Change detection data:
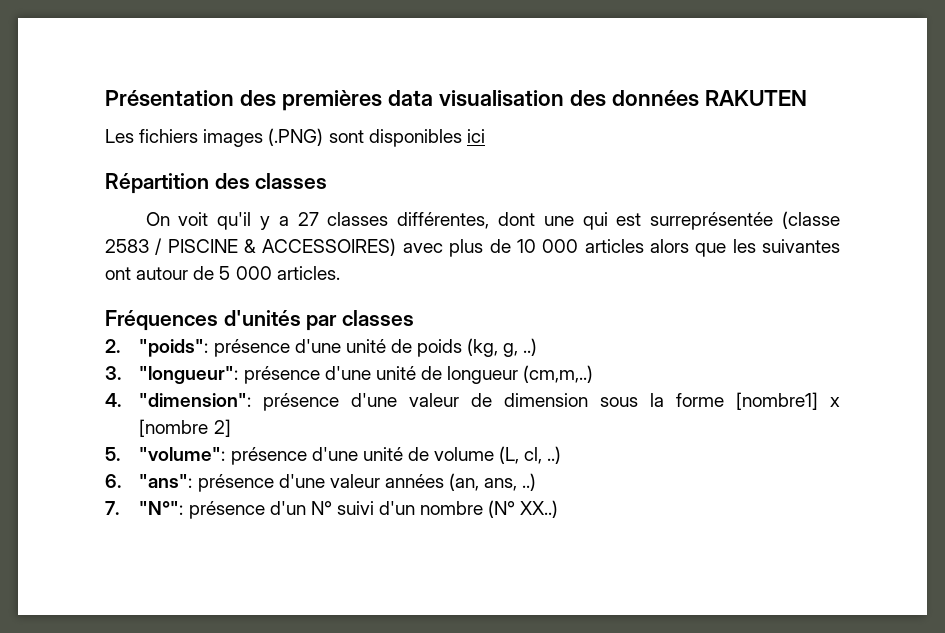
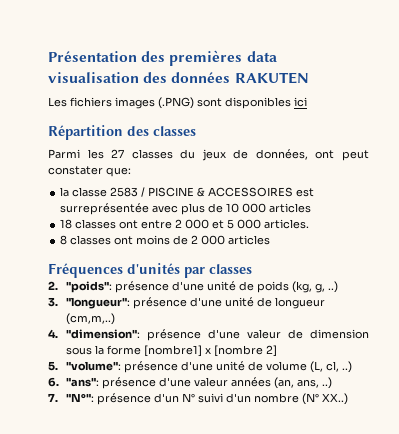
[145,211,840,230] On voit qu'il y a 27 classes différentes, dont une qui est surreprésentée (classe -> [48,149,369,161] [48,166,131,177] [60,187,108,197] Parmi les 27 classes du jeux de données, ont peut constater que: // la classe
[262,238,397,256] ACCESSOIRES) -> [208,187,315,197] [60,203,150,215] ACCESSOIRES est surreprésentée
[649,239,840,257] [105,266,340,280] alors que les suivantes ont autour de 5 000 articles. -> [60,219,310,229] [60,235,271,245] // 18 classes ont entre 2 000 et 5 000 articles. // 8 classes ont moins de 2 000 articles

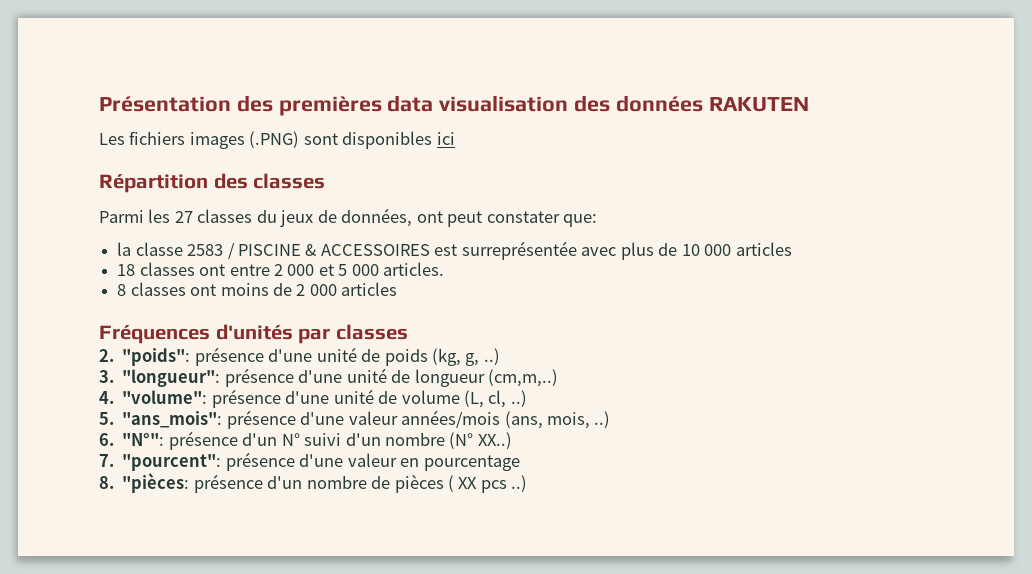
[66,329,370,341] [66,345,278,357] [48,361,58,371] "dimension": présence d'une valeur de dimension sous la forme [nombre1] x [nombre 2] // 5. -> (114, 397) none
[48,377,333,389] [48,393,58,402] 6. "ans": présence d'une valeur années (an, ans, ..) // 7. -> [99,410,611,429] [99,433,114,446] 5. "ans_mois": présence d'une valeur années/mois (ans, mois, ..) // 6.
(349, 399) none -> [99,452,520,471] [99,473,528,493] // 7. "pourcent": présence d'une valeur en pourcentage // 8. "pièces: présence d'un nombre de pièces ( XX pcs ..)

### WORK ORDER
Give again, word for word, only the lines from the one with "[649,239,840,257] [105,266,340,280] alors" through the last line of the entries, both included; no pictures go in the copy.

### SOLVED PROBLEM
[649,239,840,257] [105,266,340,280] alors que les suivantes ont autour de 5 000 articles. -> [60,219,310,229] [60,235,271,245] // 18 classes ont entre 2 000 et 5 000 articles. // 8 classes ont moins de 2 000 articles

[66,329,370,341] [66,345,278,357] [48,361,58,371] "dimension": présence d'une valeur de dimension sous la forme [nombre1] x [nombre 2] // 5. -> (114, 397) none
[48,377,333,389] [48,393,58,402] 6. "ans": présence d'une valeur années (an, ans, ..) // 7. -> [99,410,611,429] [99,433,114,446] 5. "ans_mois": présence d'une valeur années/mois (ans, mois, ..) // 6.
(349, 399) none -> [99,452,520,471] [99,473,528,493] // 7. "pourcent": présence d'une valeur en pourcentage // 8. "pièces: présence d'un nombre de pièces ( XX pcs ..)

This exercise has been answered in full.